*Prompt*.
In the records below, find the line containing "ДЛЯ ПРИГОТОВЛЕНИЯ СЛОЖНОЙ" and the line containing "58) = 44.05 kips"; please repeat exactly the lines from one to the other, both included, and nothing more.

*Data for processing*.
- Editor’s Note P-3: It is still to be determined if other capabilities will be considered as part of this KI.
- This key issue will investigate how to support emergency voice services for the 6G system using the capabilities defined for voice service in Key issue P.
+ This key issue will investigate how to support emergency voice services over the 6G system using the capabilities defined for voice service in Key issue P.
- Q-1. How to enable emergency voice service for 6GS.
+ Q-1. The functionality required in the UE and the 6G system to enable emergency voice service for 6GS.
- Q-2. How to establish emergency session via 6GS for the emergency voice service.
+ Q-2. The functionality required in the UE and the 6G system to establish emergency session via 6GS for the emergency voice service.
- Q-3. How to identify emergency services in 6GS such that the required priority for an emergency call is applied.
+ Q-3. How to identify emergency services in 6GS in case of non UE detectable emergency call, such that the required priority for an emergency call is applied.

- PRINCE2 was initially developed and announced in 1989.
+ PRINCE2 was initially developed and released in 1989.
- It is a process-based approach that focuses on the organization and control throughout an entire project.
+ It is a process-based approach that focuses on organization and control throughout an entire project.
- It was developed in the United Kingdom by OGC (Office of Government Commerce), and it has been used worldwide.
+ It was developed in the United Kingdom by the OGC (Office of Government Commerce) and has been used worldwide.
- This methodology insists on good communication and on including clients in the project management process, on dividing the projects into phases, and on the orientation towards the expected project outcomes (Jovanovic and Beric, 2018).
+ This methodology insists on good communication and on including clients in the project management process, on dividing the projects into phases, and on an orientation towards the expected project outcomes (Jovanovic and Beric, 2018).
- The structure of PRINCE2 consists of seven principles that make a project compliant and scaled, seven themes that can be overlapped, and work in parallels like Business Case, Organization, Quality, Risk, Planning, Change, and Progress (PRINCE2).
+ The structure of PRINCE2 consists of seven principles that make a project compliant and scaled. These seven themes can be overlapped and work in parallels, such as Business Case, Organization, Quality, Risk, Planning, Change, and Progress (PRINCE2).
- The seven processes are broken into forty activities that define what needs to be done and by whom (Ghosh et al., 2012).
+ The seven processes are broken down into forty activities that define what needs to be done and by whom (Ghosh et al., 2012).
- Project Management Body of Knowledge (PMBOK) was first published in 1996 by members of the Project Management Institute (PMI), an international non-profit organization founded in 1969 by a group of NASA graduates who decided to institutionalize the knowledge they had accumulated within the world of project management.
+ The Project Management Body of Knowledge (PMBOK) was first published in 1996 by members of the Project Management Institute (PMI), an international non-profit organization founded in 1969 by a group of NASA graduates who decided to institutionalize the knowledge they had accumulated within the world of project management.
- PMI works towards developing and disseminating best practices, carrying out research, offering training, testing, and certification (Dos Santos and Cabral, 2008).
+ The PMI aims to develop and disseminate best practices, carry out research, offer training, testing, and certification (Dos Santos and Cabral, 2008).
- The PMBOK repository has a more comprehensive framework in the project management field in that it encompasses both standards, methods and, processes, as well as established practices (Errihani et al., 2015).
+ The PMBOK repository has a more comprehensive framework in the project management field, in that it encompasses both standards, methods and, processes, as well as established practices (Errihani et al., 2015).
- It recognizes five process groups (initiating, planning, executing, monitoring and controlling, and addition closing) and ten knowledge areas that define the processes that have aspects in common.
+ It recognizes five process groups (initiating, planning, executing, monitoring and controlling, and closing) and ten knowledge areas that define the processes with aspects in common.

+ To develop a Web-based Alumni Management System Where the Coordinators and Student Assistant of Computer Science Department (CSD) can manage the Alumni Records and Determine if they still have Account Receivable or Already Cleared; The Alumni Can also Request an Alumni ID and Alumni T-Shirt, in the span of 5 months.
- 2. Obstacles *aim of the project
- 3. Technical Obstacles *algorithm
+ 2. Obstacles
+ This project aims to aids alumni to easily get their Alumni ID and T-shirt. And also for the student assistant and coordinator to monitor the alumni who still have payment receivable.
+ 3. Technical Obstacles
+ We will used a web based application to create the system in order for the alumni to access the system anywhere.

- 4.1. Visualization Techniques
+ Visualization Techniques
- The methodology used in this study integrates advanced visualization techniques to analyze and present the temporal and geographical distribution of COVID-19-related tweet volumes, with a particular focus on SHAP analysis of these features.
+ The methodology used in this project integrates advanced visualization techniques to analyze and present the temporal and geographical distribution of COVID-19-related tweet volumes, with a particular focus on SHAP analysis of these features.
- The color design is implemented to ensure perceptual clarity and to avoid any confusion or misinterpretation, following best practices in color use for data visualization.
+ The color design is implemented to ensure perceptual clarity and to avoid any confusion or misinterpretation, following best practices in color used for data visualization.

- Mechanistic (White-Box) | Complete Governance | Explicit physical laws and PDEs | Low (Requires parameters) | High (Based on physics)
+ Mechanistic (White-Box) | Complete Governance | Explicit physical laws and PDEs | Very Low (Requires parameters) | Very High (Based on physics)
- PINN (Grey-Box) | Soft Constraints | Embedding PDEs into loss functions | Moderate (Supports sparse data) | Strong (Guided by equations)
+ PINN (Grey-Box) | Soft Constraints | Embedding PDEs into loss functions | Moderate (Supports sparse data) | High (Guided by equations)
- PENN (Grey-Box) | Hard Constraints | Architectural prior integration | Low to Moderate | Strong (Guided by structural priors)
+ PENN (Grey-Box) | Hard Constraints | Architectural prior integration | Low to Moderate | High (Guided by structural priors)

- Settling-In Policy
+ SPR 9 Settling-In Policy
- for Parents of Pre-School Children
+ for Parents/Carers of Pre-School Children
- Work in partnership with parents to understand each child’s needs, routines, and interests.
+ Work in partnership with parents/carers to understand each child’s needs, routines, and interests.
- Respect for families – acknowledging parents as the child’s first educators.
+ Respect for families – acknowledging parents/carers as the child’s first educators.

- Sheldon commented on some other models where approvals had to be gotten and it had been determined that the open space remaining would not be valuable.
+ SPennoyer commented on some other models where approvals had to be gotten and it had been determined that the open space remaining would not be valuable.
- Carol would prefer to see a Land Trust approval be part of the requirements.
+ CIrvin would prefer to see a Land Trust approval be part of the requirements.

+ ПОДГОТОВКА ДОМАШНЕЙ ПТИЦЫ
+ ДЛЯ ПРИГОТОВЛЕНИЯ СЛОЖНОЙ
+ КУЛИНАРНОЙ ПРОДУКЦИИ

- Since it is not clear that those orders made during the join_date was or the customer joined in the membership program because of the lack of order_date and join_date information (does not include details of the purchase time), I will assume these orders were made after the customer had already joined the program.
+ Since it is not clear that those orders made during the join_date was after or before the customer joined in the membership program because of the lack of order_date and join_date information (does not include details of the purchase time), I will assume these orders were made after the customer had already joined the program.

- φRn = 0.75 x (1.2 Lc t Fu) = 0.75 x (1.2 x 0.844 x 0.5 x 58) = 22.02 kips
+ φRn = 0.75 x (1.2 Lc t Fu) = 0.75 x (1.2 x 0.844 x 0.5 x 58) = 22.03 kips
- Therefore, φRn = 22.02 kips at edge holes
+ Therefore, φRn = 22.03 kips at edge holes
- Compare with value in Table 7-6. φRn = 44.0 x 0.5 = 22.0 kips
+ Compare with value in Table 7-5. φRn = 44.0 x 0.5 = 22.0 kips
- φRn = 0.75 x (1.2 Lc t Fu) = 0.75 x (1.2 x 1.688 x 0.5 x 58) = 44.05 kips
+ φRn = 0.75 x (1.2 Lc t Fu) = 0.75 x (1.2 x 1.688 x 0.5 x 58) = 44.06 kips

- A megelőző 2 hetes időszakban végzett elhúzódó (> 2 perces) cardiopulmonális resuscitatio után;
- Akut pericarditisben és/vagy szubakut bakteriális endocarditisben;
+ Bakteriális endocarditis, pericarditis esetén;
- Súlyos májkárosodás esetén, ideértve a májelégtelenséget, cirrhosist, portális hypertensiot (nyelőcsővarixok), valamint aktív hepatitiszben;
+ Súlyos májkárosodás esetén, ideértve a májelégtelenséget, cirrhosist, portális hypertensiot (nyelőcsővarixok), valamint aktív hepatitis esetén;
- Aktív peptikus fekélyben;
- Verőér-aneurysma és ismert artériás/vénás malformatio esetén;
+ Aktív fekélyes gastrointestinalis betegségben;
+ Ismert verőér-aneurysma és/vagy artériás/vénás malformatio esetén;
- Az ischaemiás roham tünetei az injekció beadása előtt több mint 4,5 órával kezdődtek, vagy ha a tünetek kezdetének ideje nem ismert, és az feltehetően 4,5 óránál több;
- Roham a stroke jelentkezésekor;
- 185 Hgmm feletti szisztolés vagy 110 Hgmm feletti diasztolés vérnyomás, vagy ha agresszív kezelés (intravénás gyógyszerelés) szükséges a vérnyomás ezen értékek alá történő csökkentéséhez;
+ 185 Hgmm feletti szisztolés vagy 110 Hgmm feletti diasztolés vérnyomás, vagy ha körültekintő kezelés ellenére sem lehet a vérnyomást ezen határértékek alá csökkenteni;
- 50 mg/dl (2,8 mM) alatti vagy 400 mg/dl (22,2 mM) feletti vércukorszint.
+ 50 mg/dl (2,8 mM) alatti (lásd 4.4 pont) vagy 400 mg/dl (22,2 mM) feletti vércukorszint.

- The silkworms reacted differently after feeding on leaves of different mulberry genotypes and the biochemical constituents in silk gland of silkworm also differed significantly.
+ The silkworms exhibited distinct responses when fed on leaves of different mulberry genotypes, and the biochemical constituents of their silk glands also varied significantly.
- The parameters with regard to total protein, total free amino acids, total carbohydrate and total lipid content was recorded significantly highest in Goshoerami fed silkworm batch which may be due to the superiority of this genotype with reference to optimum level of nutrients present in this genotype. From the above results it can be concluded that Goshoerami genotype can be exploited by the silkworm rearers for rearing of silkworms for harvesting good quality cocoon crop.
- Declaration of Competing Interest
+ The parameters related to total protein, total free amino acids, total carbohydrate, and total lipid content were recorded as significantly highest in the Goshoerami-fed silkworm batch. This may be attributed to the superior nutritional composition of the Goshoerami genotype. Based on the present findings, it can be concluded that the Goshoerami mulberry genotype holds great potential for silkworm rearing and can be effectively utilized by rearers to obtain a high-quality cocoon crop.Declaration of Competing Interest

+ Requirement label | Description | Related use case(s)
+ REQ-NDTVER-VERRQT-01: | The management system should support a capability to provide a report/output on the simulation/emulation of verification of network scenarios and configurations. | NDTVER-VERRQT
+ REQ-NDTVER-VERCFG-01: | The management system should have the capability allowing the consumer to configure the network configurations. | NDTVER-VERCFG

*Output*.
+ ДЛЯ ПРИГОТОВЛЕНИЯ СЛОЖНОЙ
+ КУЛИНАРНОЙ ПРОДУКЦИИ

- Since it is not clear that those orders made during the join_date was or the customer joined in the membership program because of the lack of order_date and join_date information (does not include details of the purchase time), I will assume these orders were made after the customer had already joined the program.
+ Since it is not clear that those orders made during the join_date was after or before the customer joined in the membership program because of the lack of order_date and join_date information (does not include details of the purchase time), I will assume these orders were made after the customer had already joined the program.

- φRn = 0.75 x (1.2 Lc t Fu) = 0.75 x (1.2 x 0.844 x 0.5 x 58) = 22.02 kips
+ φRn = 0.75 x (1.2 Lc t Fu) = 0.75 x (1.2 x 0.844 x 0.5 x 58) = 22.03 kips
- Therefore, φRn = 22.02 kips at edge holes
+ Therefore, φRn = 22.03 kips at edge holes
- Compare with value in Table 7-6. φRn = 44.0 x 0.5 = 22.0 kips
+ Compare with value in Table 7-5. φRn = 44.0 x 0.5 = 22.0 kips
- φRn = 0.75 x (1.2 Lc t Fu) = 0.75 x (1.2 x 1.688 x 0.5 x 58) = 44.05 kips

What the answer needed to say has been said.